Learn more about shuffles.
shuffle: { key: [ /user ] }
Now, the transform needs is the SQL lambda function — the function that will shape the source data to fit the new schema. Flow has created another file to contain it.
-
Open the file called
user-fact-table.lambda.recentchange.sql
. -
Replace its contents with
select $user, 1 as edits_this_day, date($meta$dt) as date where $user is not null;
This creates the
edits_this_day
field we referenced earlier, and starts the counter at 1. It converts the timestamp into a simplified date format. Finally, it filters outnull
users (which occasionally occur in the Wikipedia data stream and would violate your schema). -
All pieces of the derivation are in place. Double check your files against these samples:
- flow.yaml
- user-fact-table.lambda.recentchange.sql
---
collections:
yourprefix/wikipedia/user-fact-table:
schema:
properties:
edits_this_day:
reduce:
strategy: sum
type: integer
date:
format: date
type: string
user:
type: string
reduce:
strategy: merge
required:
- user
- date
- edits_this_day
type: object
key:
- /user
- /date
derive:
using:
sqlite:
migrations:
- user-fact-table.migration.0.sql
transforms:
- name: dailychangesbyuser
source: demo/wikipedia/recentchange
shuffle: { key: [ /user ] }
lambda: user-fact-table.lambda.recentchange.sql
select $user, 1 as edits_this_day, date($meta$dt) as date where $user is not null;
- Run the derivation locally and preview its output:
flowctl preview --source flow.yaml
In your terminal, you'll see JSON documents that look like:
{"date":"2023-07-18","edits_this_day":3,"user":"WMrapids"}
This looks right: it includes the correctly formatted date, the number of edits, and the username. You're ready to publish.
-
Stop the local derivation with Ctrl-C.
-
Publish the derivation:
flowctl catalog publish --source flow.yaml
The message Publish successful
means you're all set.
Your transformation will continue in real time based on the raw dataset, which is also updating in real time.
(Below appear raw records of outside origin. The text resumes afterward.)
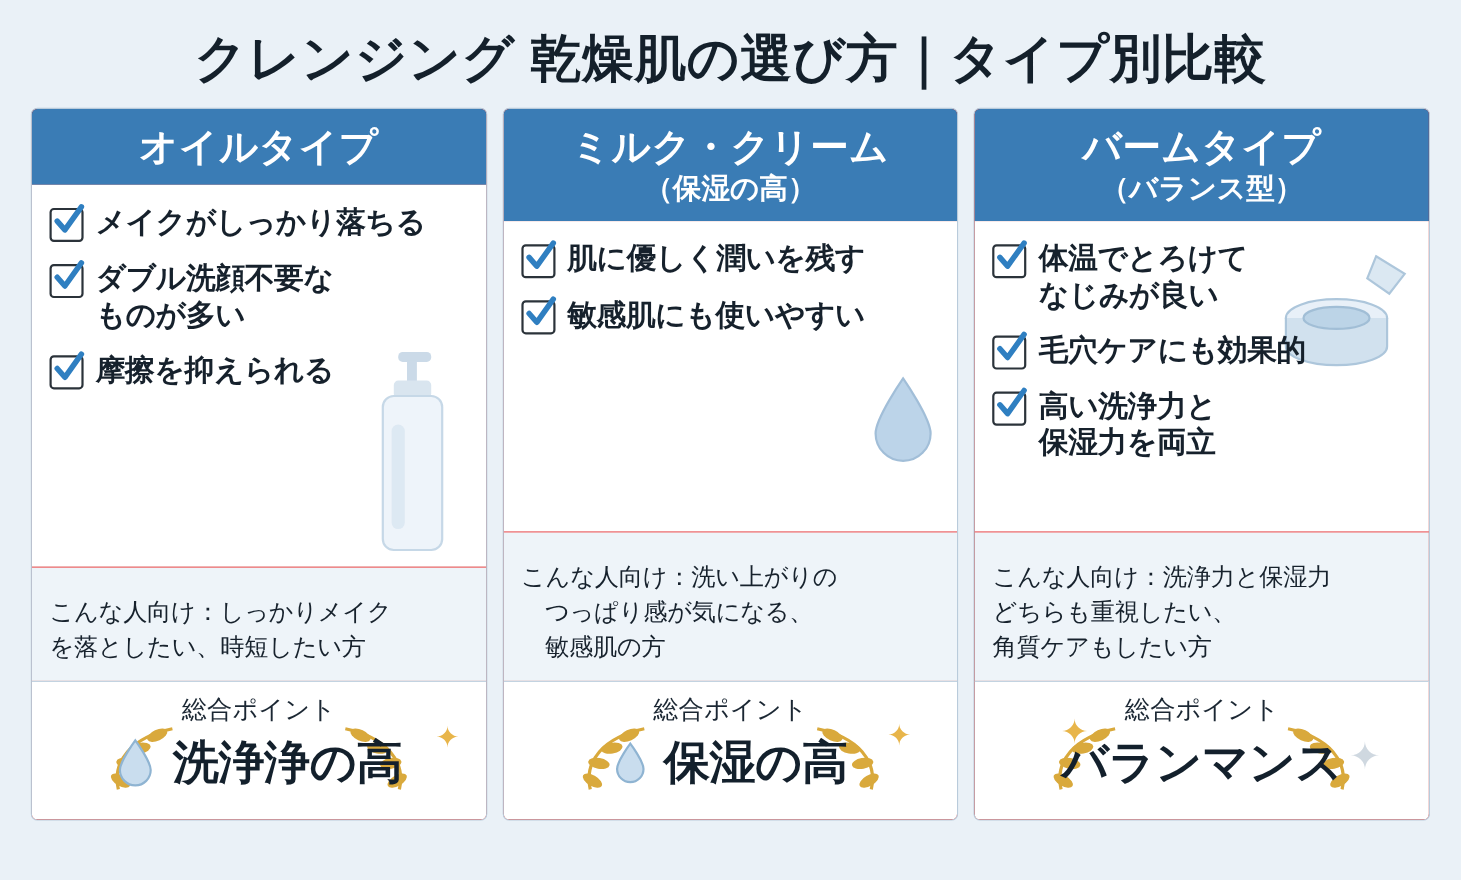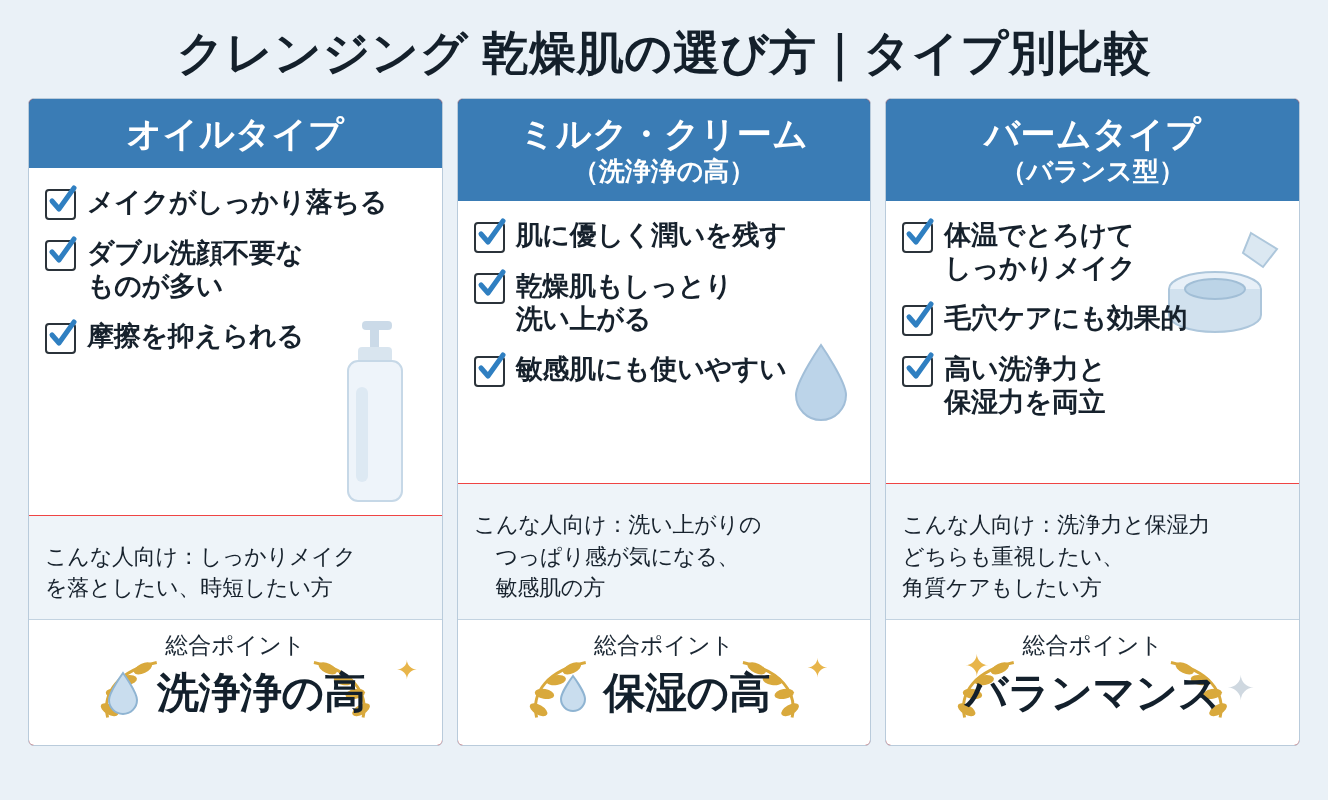--- a/index.html
+++ b/index.html
@@ -257,7 +257,7 @@
     <div class="card">
       <div class="card-head">
         <div class="h1">ミルク・クリーム</div>
-        <div class="h2">（洗浄浄の高）</div>
+        <div class="h2">（保湿の高）</div>
       </div>
       <div class="features">
 

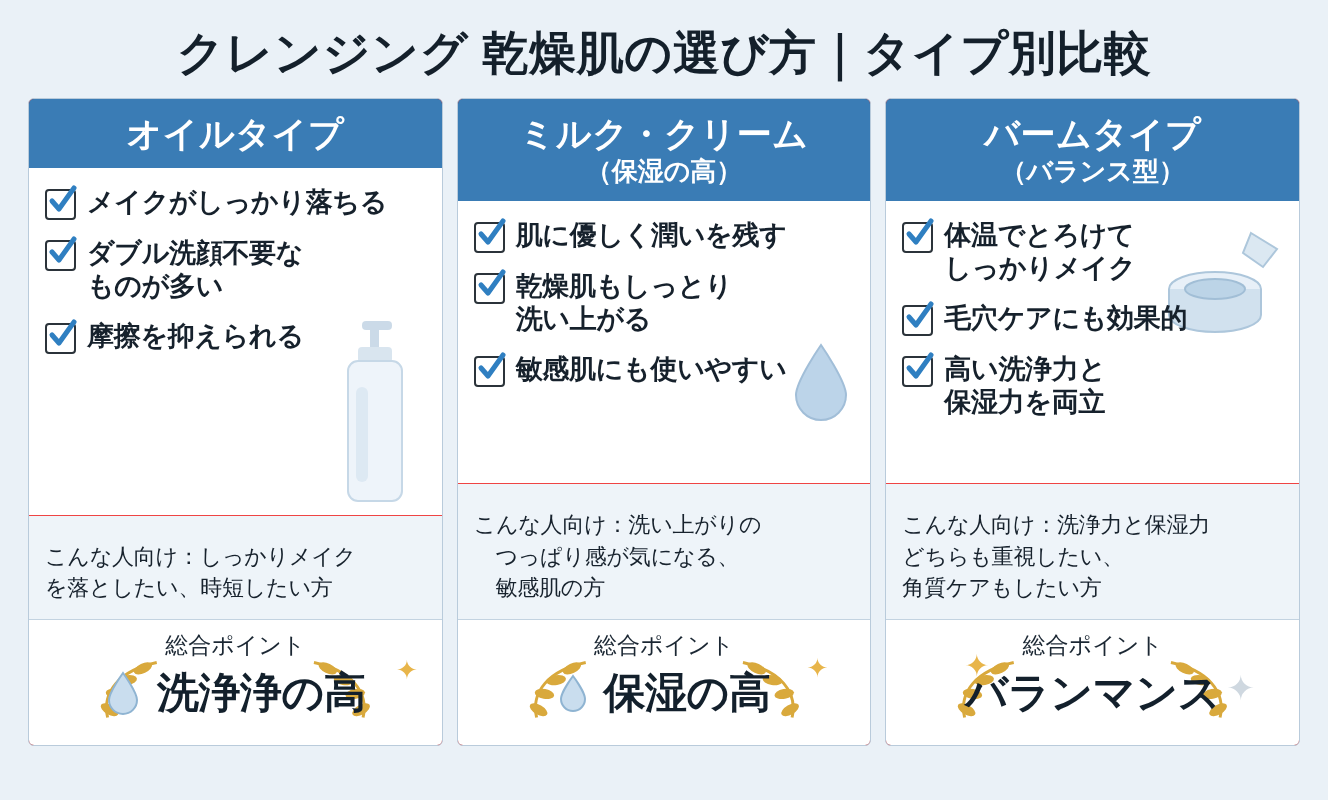--- a/index.html
+++ b/index.html
@@ -355,7 +355,7 @@
               </svg>
           </span>
           <span class="feature-text" style="white-space:pre-line">体温でとろけて
-しっかりメイク</span>
+なじみが良い</span>
         </div>
 
         <div class="feature">

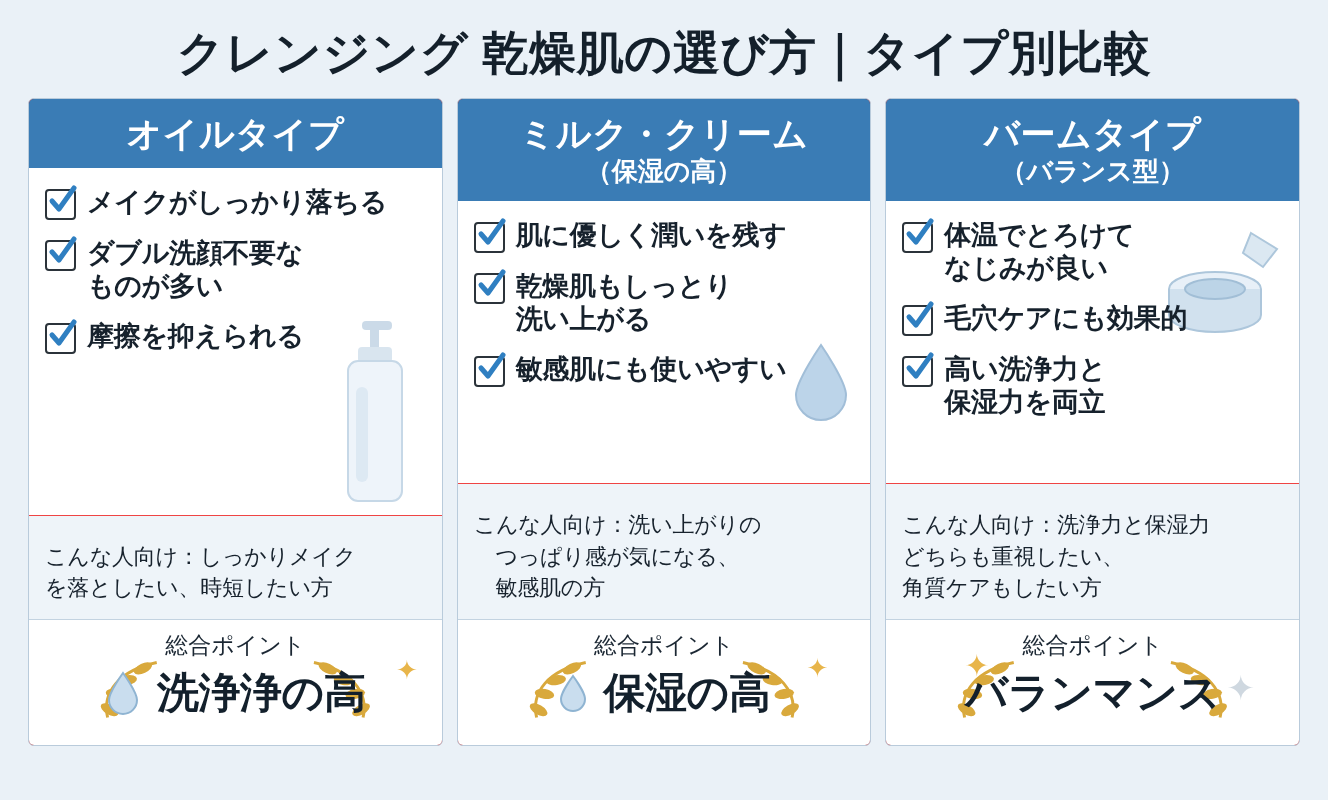--- a/index.html
+++ b/index.html
@@ -276,15 +276,6 @@
           <span class="feature-text" style="white-space:pre-line">肌に優しく潤いを残す</span>
         </div>
 
-        <div class="feature">
-          <span class="check">
-            <svg viewBox="0 0 34 34">
-                <path d="M7 17 L14 25 L29 4" stroke="#2f7fc1" stroke-width="5" fill="none" stroke-linecap="round" stroke-linejoin="round"></path>
-              </svg>
-          </span>
-          <span class="feature-text" style="white-space:pre-line">乾燥肌もしっとり
-洗い上がる</span>
-        </div>
 
         <div class="feature">
           <span class="check">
You're free to close your GitPod.
Create the continuous materialized view
Now, you'll materialize your new fact table to Postgres. You'll also materialize the source dataset to compare performance.
-
Go to the Destinations page in the Flow web app.
-
Click New Materialization.
-
Find the PostgreSQL and click Materialization.
-
Add a unique name for the materialization, for example,
yourprefix/yourname-materialized-views-demo
. -
Fill out the Basic Config with:
-
A username and password for the Postgres instance.
-
Your database host and port.
-
The database name (if in doubt, use the default,
postgres
).
See the connector documentation if you need help finding these properties.
-
-
In the Source Collections browser, search for and add the collection
demo/wikipedia/recentchange
and name the corresponding Postgres Tablewikipedia_raw
. -
Also search for and add the collection you just derived, (for example,
yourprefix/wikipedia/user-fact-table
). Name the corresponding Postgres tablewikipedia_data_by_user
. -
Click Next to test the connection.
-
Click Save and Publish.
Explore the results
In your Postgres client of choice, note the size of each table and how they quickly change. Try running some basic queries against both and compare performance. See the blog post for ideas.
Once you're satisfied, and to prevent continual resource use, disable or delete your materialization from the Destinations page.